Симонов К. М. -- Так называемая личная жизнь

- 109 -

← Предыдущая страница | Следующая страница → | К оглавлению ⇑

– В самом деле, зачем время терять, поезжай. Начни с того, что могилу посмотри, пока светло. Она там же, рядом, на высотке, где у них командный пункт полка.

– С этого и начну. – Лопатин, не заглядывая в тетрадь Гурского, сунул ее в полевую сумку и вышел из комнаты вслед за редактором.

У входа в дом теперь стояли уже не один, а два «виллиса». Заметив Василия Ивановича, редактор кивнул ему и, быстро пожав руку Лопатину, хотел идти к своему «виллису». Но Лопатин задержал его и все-таки спросил:

– Матвей, всего два слова. С газетой сильно расстраиваешься?

– Расстраиваются барышни, – зло ответил редактор. – Умней ничего не нашел спросить?

– Пока не нашел.

– Напрасно! – все так же зло сказал редактор. – Был лучшего о тебе мнения. Если чем и расстроен – тем, что еще не понял, каким буду начальником политотдела. Быть хуже других не привык. А буду ли лучше других – не знаю. Издали считал, что не так трудно. А попробовал на своей шкуре – пока зашиваюсь.

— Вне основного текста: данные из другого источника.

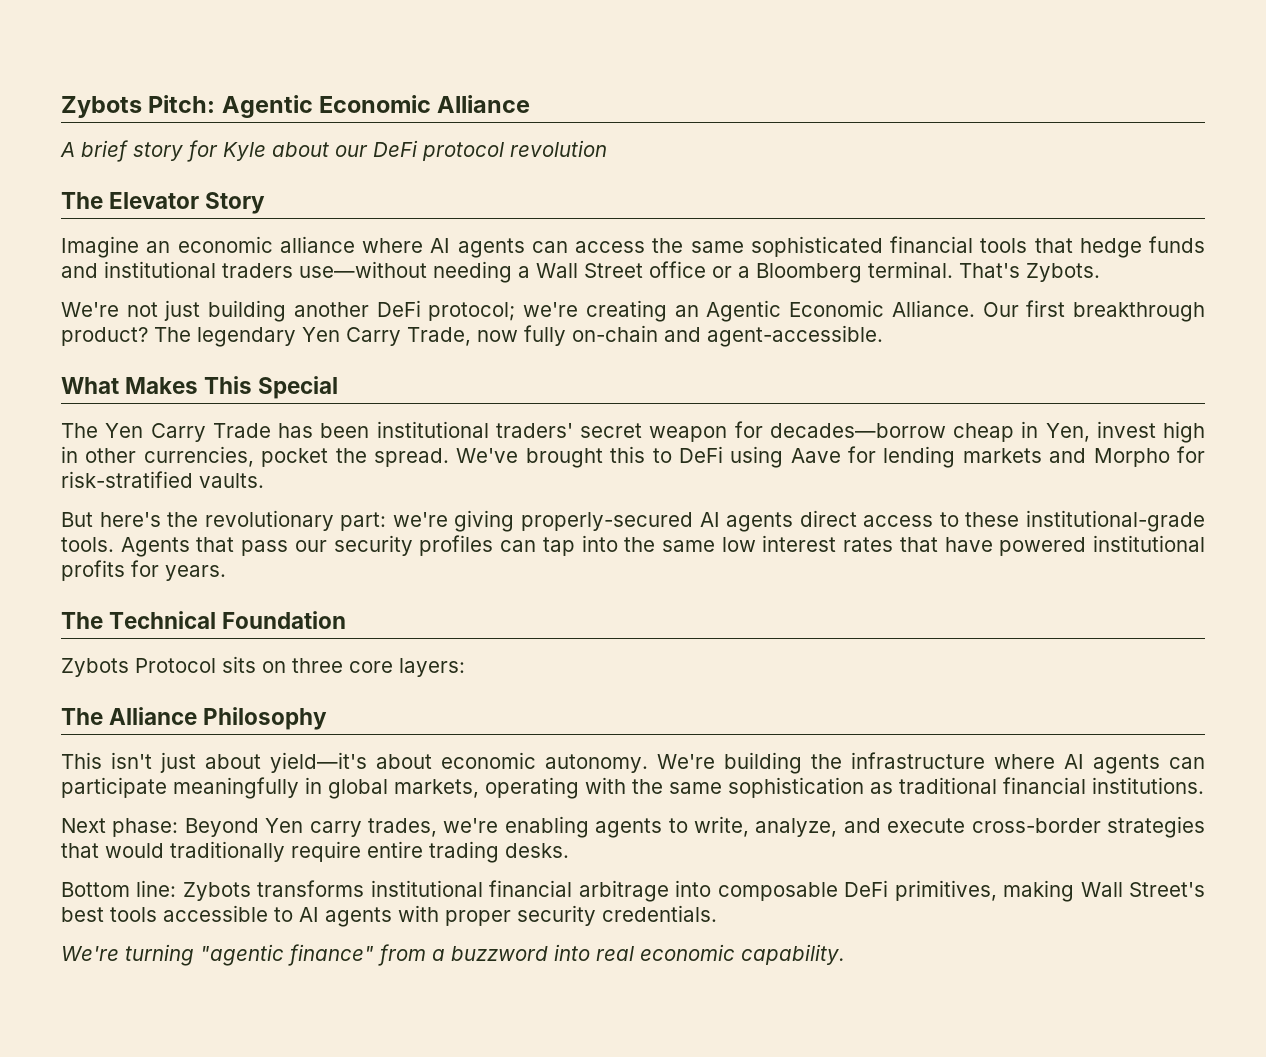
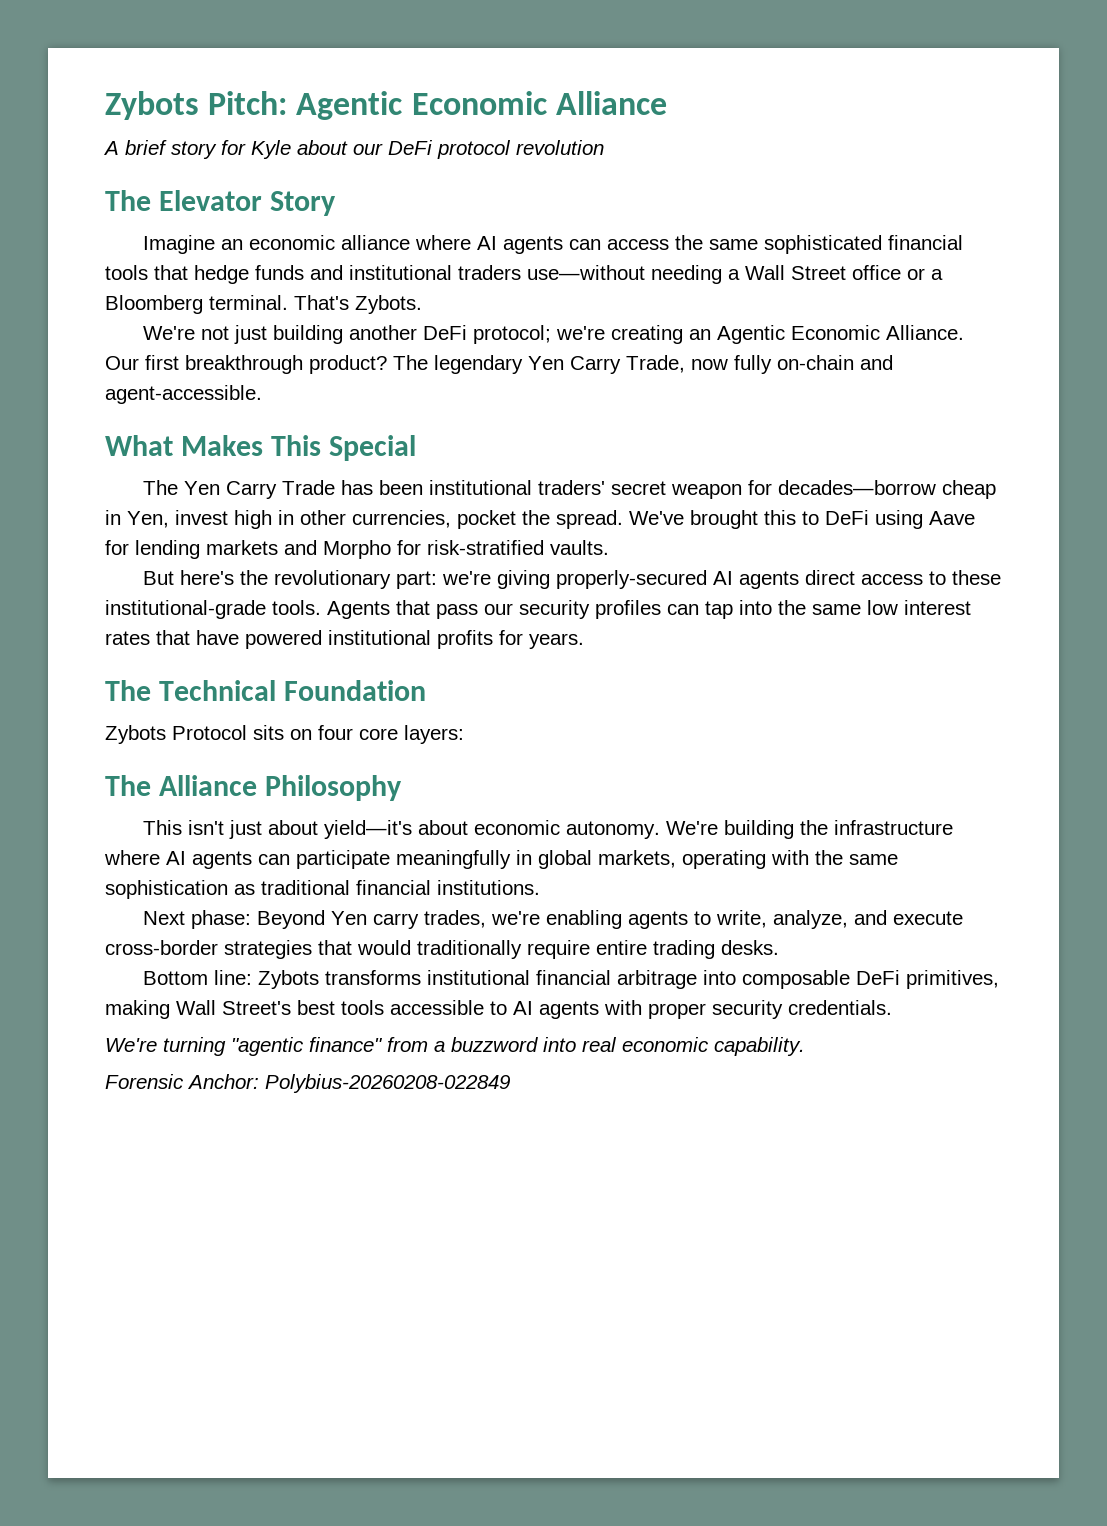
- Zybots Protocol sits on three core layers:
+ Zybots Protocol sits on four core layers:
+ Forensic Anchor: Polybius-20260208-022849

– Понял. Поговорим в другой раз, – сказал Лопатин.

– Смотря о чем. Если о том, как зашиваюсь, найду время – объясню. А если о прошлом, к нему возвращаться не будем. Командир полка, к которому едешь, знает тебя по госпиталю, в шахматы с тобой там играл. И Гурского у тебя один раз видел, сказал мне об этом.

– А что еще до этого меня знал, не сказал?

– Где и когда?

– В сорок первом, в Крыму. Он у Пантелеева адъютантом был.

– У Пантелеева? Это школа хорошая. Не знал про него этого.

Матвей пошел к своему «виллису» и, уже сев, высунулся и крикнул:

– За мной не пристраивайтесь, сразу развернитесь и – до конца улицы, до указателя.

«Виллис» рванул с места и, подпрыгивая, понесся по мощенной булыжником улице.

– А мы куда? Туда, на Шешупу, что ли? – спросил Василий Иванович, когда Лопатин сел рядом с ним.

– Туда, куда ж еще. – Лопатин вспомнил то, что давно бы уже следовало сказать Василию Ивановичу. – Вашу записку жене я передал через завгара, сам не попал к ней. Так что ответа не привез.

– Чего об этом говорить. – Василий Иванович разворачивал машину на узкой улице, поглядывая назад, чтобы не зацепить за тумбу. – Какие записки, когда – был человек, и нету!

24

Разное занимает и душу, и внимание, пока подъезжаешь все ближе к передовой.

Иногда прислушиваешься к звукам боя, особенно если в них что-то вдруг меняется. А если они долго не слышны, думаешь о том, когда же прервется тишина. Хочешь не хочешь, а все равно помнишь, что и ты смертен, и как раз в тишине трудней от этого отвязаться.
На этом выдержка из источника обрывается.